Unlike neighboring regions governed directly from Beijing or later Nanjing, Macau relied heavily on locally operating banks to supply circulating paper money. Institutions such as the Banco Nacional Ultramarino and smaller Chinese-owned banks issued notes tailored to regional usage, often denominated in patacas and designed to coexist with Mexican dollars, silver sycees, and foreign trade coinage. This hybrid environment produced banknotes that blend colonial administrative language with Chinese commercial convention.

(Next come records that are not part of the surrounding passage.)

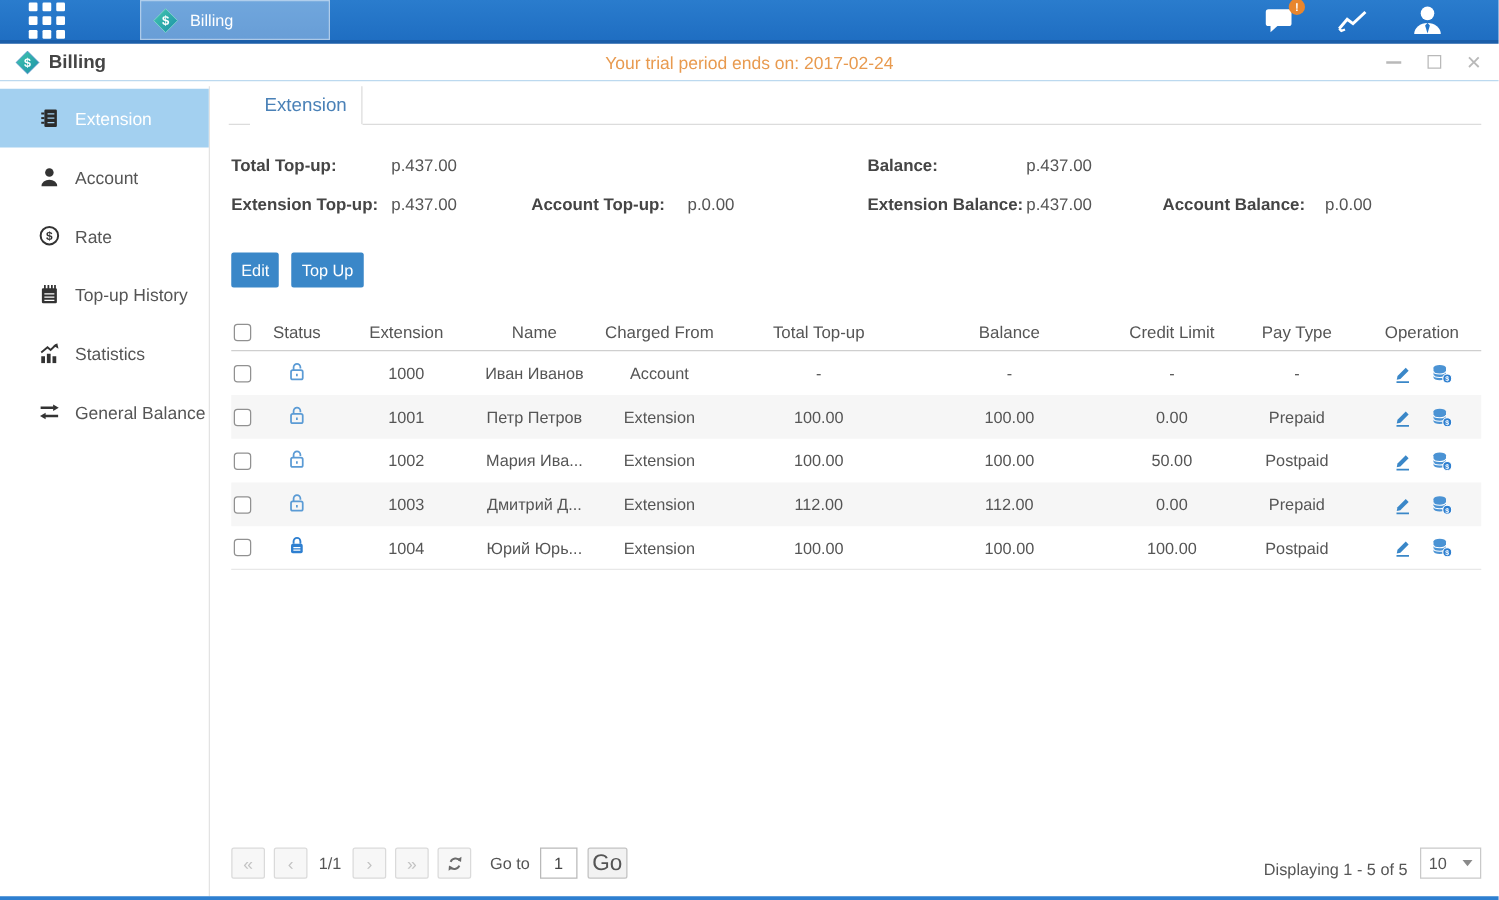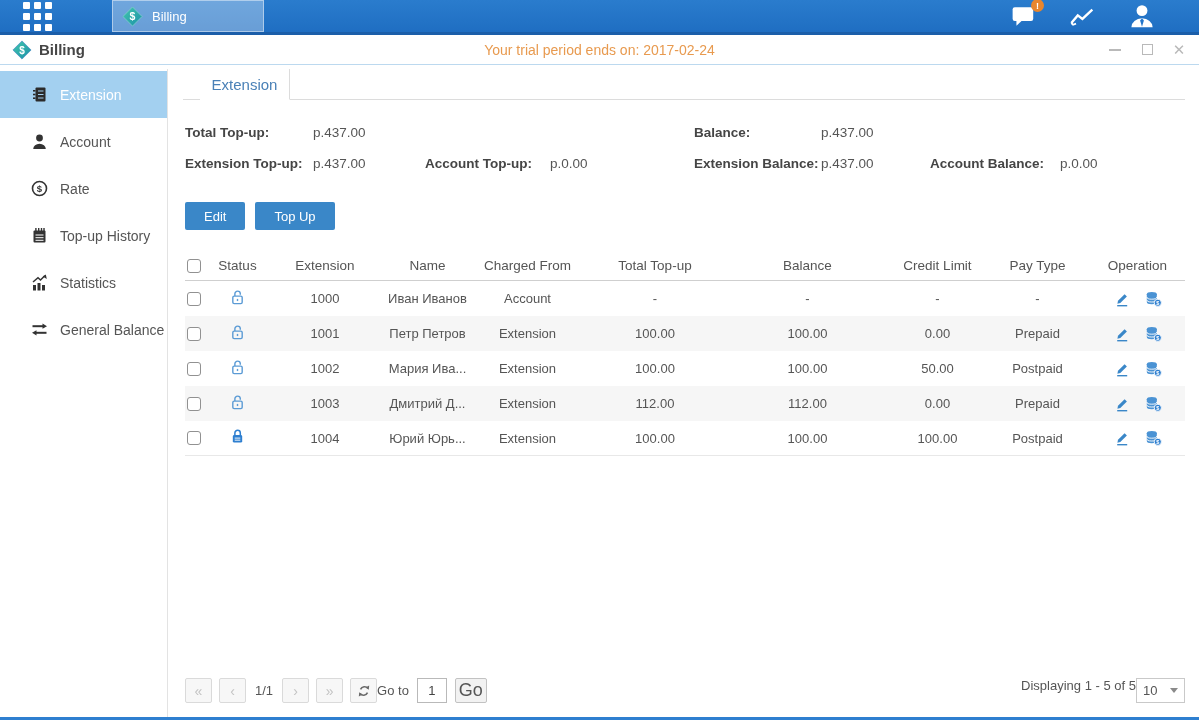"Edit" .btn-blue { padding: 0 19px -> 0 8px }
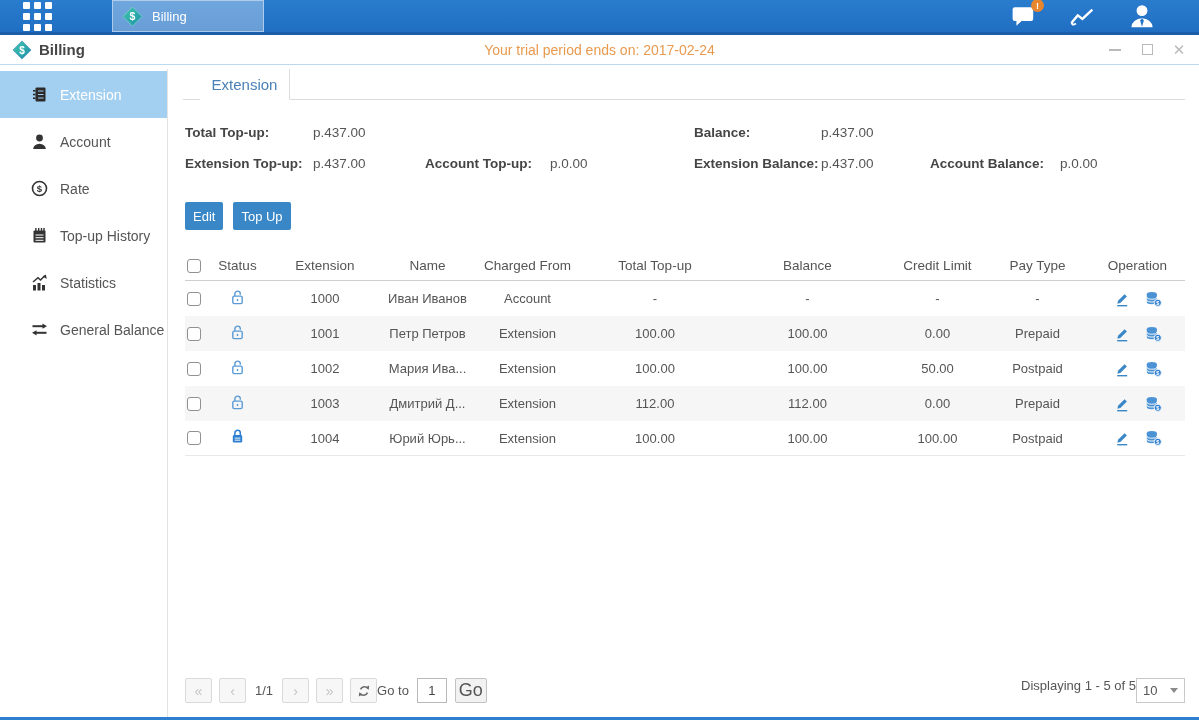"Go to" .goto-label { margin-left: none -> 15px }
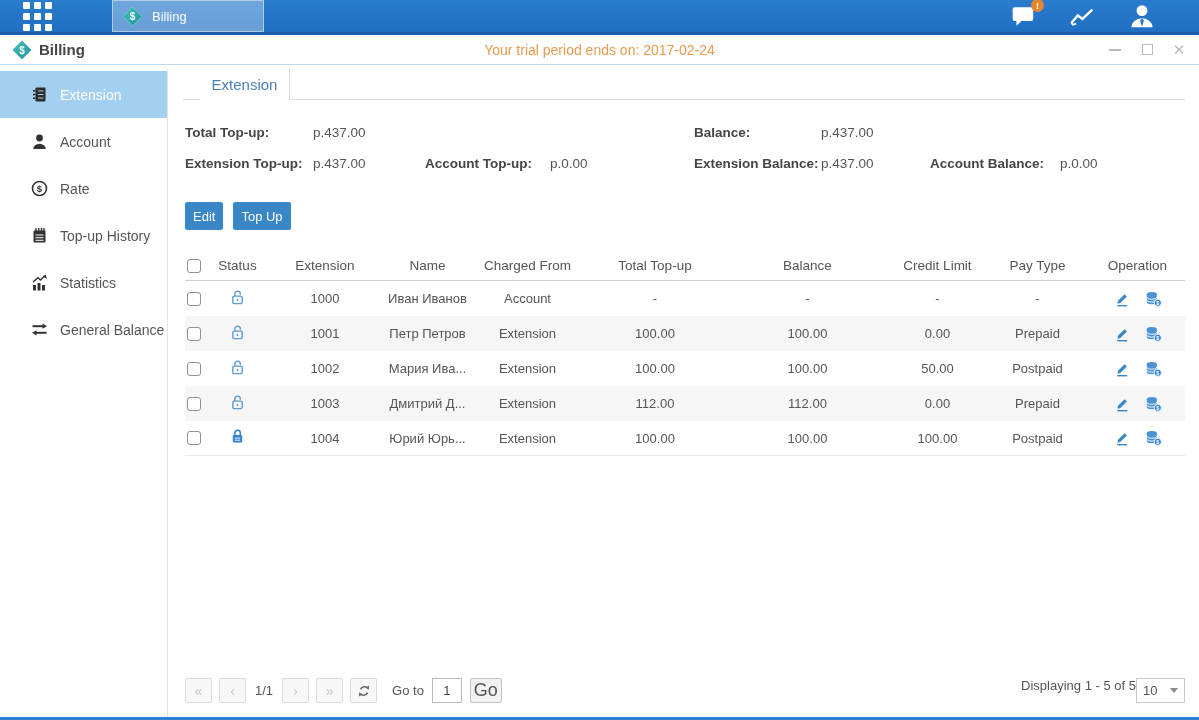"Displaying 1 - 5 of" .pag-right { align-items: flex-start -> flex-end; gap: none -> 10px }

Archival specimens and printer’s proofs from Macau are especially important. They document how designs, legal obligations, and visual symbols were approved before circulation in a jurisdiction where trust rested as much on institutional presence as on sovereign authority. Surviving proof material preserves the mechanics of authorization and security printing rather than volume issuance, offering rare insight into how a small colonial port formalized monetary identity during periods of political uncertainty and regional transformation in southern China.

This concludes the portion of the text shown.